- EXERCISE BRIEF -
From the line with "column Buffer (rev.) | formula: [Result]" to the last line of the data below, repeat every line exactly and add nothing.

- SUPPLIED MATERIAL -
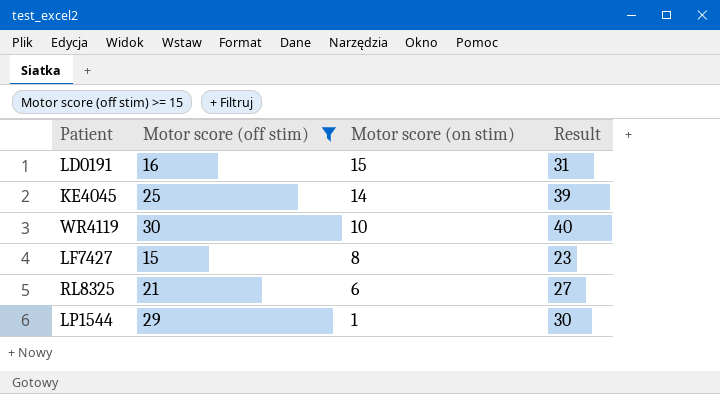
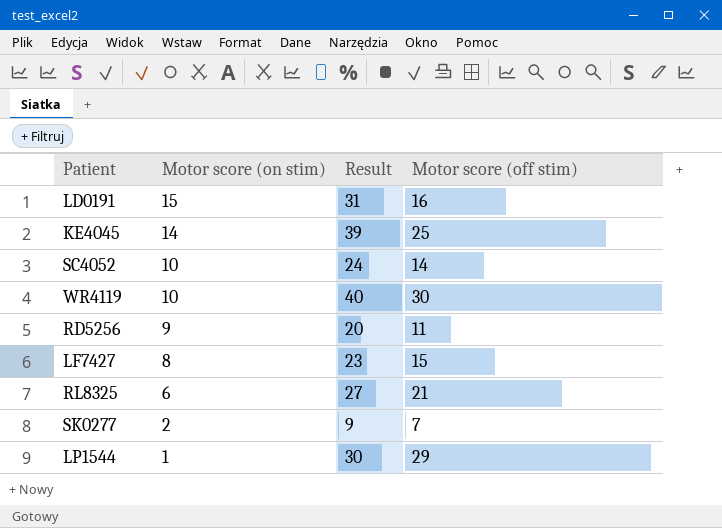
filter: Motor score (off stim) >= 15 -> none
column Motor score (off stim) | position: 2 -> 4

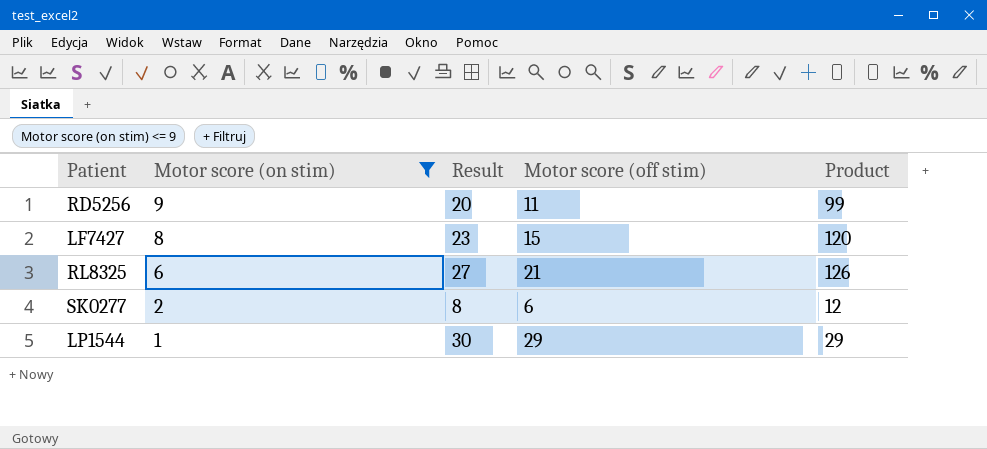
filter: none -> Motor score (on stim) <= 9
column Product | formula: none -> [Motor score (on stim)] * [Motor score (off stim)]
SK0277 | Result: 9 -> 8
SK0277 | Motor score (off stim): 7 -> 6

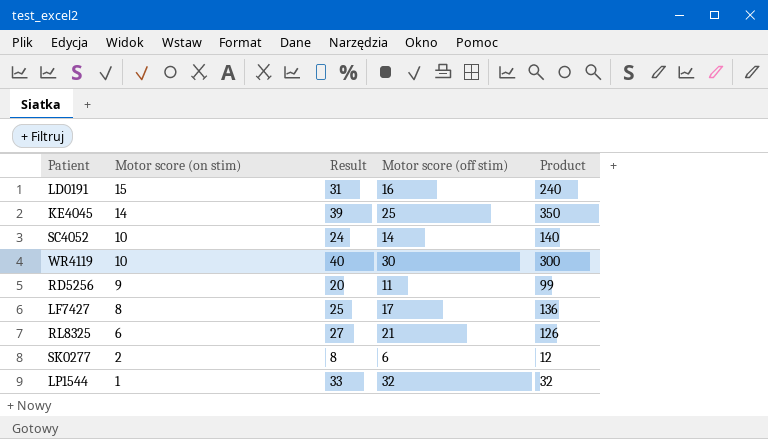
filter: Motor score (on stim) <= 9 -> none
LF7427 | Result: 23 -> 25
LF7427 | Motor score (off stim): 15 -> 17
LF7427 | Product: 120 -> 136
LP1544 | Result: 30 -> 33
LP1544 | Motor score (off stim): 29 -> 32
LP1544 | Product: 29 -> 32

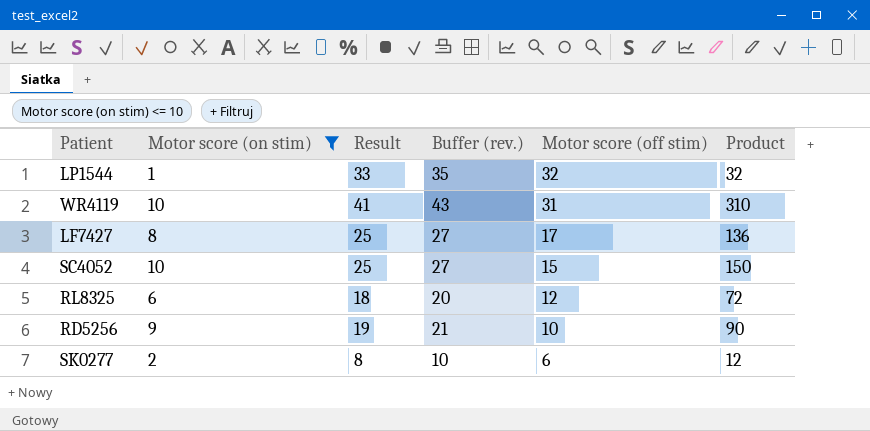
filter: none -> Motor score (on stim) <= 10
row order: Motor score (on stim) descending -> Motor score (off stim) descending
column Buffer (rev.) | formula: none -> [Result] + 2
WR4119 | Result: 40 -> 41
WR4119 | Motor score (off stim): 30 -> 31
WR4119 | Product: 300 -> 310
SC4052 | Result: 24 -> 25
SC4052 | Motor score (off stim): 14 -> 15
SC4052 | Product: 140 -> 150
RL8325 | Result: 27 -> 18
RL8325 | Motor score (off stim): 21 -> 12
RL8325 | Product: 126 -> 72
RD5256 | Result: 20 -> 19
RD5256 | Motor score (off stim): 11 -> 10
RD5256 | Product: 99 -> 90

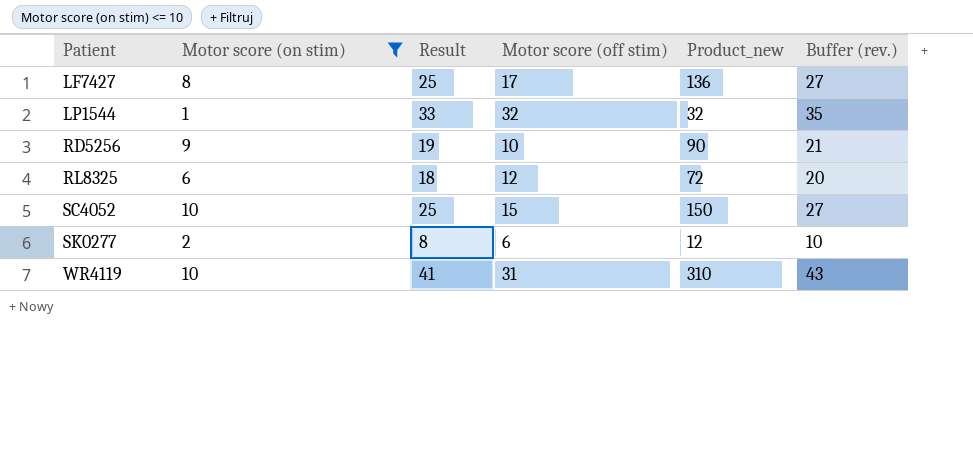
row order: Motor score (off stim) descending -> Patient ascending
column name: Product -> Product_new
column Buffer (rev.) | position: 4 -> 6

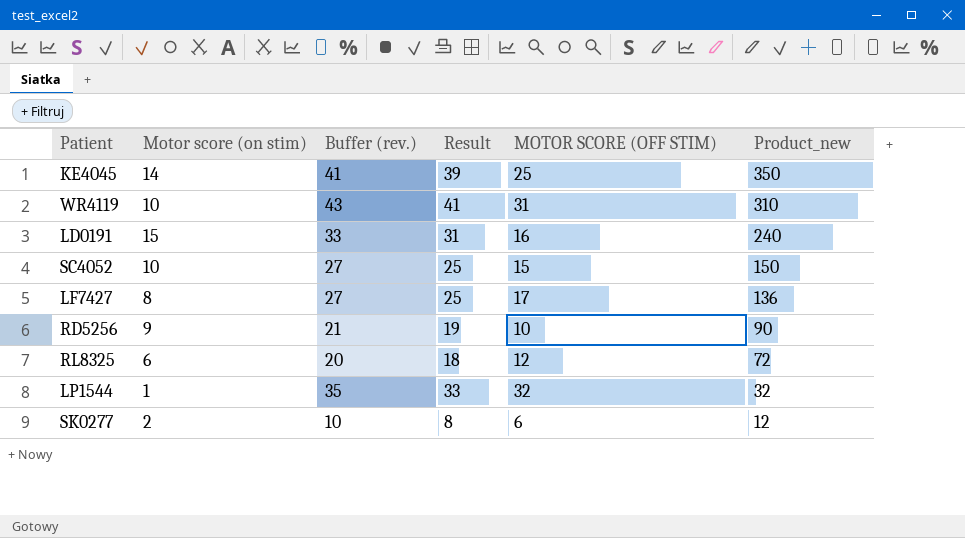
filter: Motor score (on stim) <= 10 -> none
row order: Patient ascending -> Product_new descending
column Buffer (rev.) | position: 6 -> 3
column name: Motor score (off stim) -> MOTOR SCORE (OFF STIM)

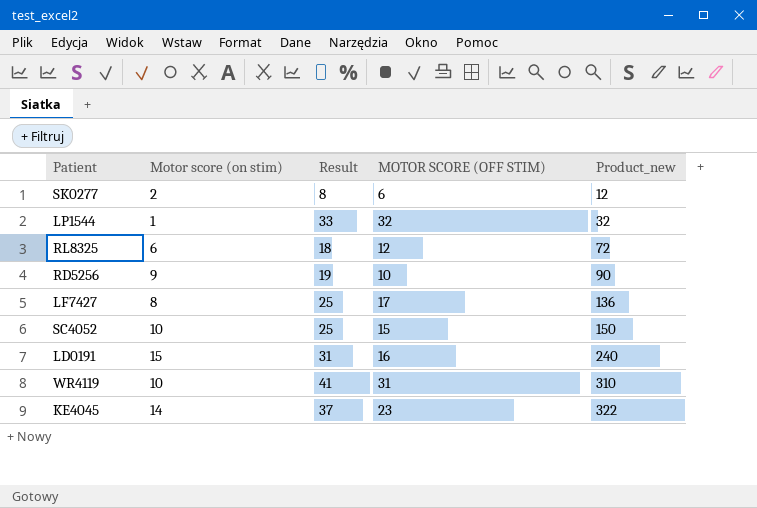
row order: Product_new descending -> Product_new ascending
column Buffer (rev.) | formula: [Result] + 2 -> none
KE4045 | Result: 39 -> 37
KE4045 | MOTOR SCORE (OFF STIM): 25 -> 23
KE4045 | Product_new: 350 -> 322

- RESULT -
column Buffer (rev.) | formula: [Result] + 2 -> none
KE4045 | Result: 39 -> 37
KE4045 | MOTOR SCORE (OFF STIM): 25 -> 23
KE4045 | Product_new: 350 -> 322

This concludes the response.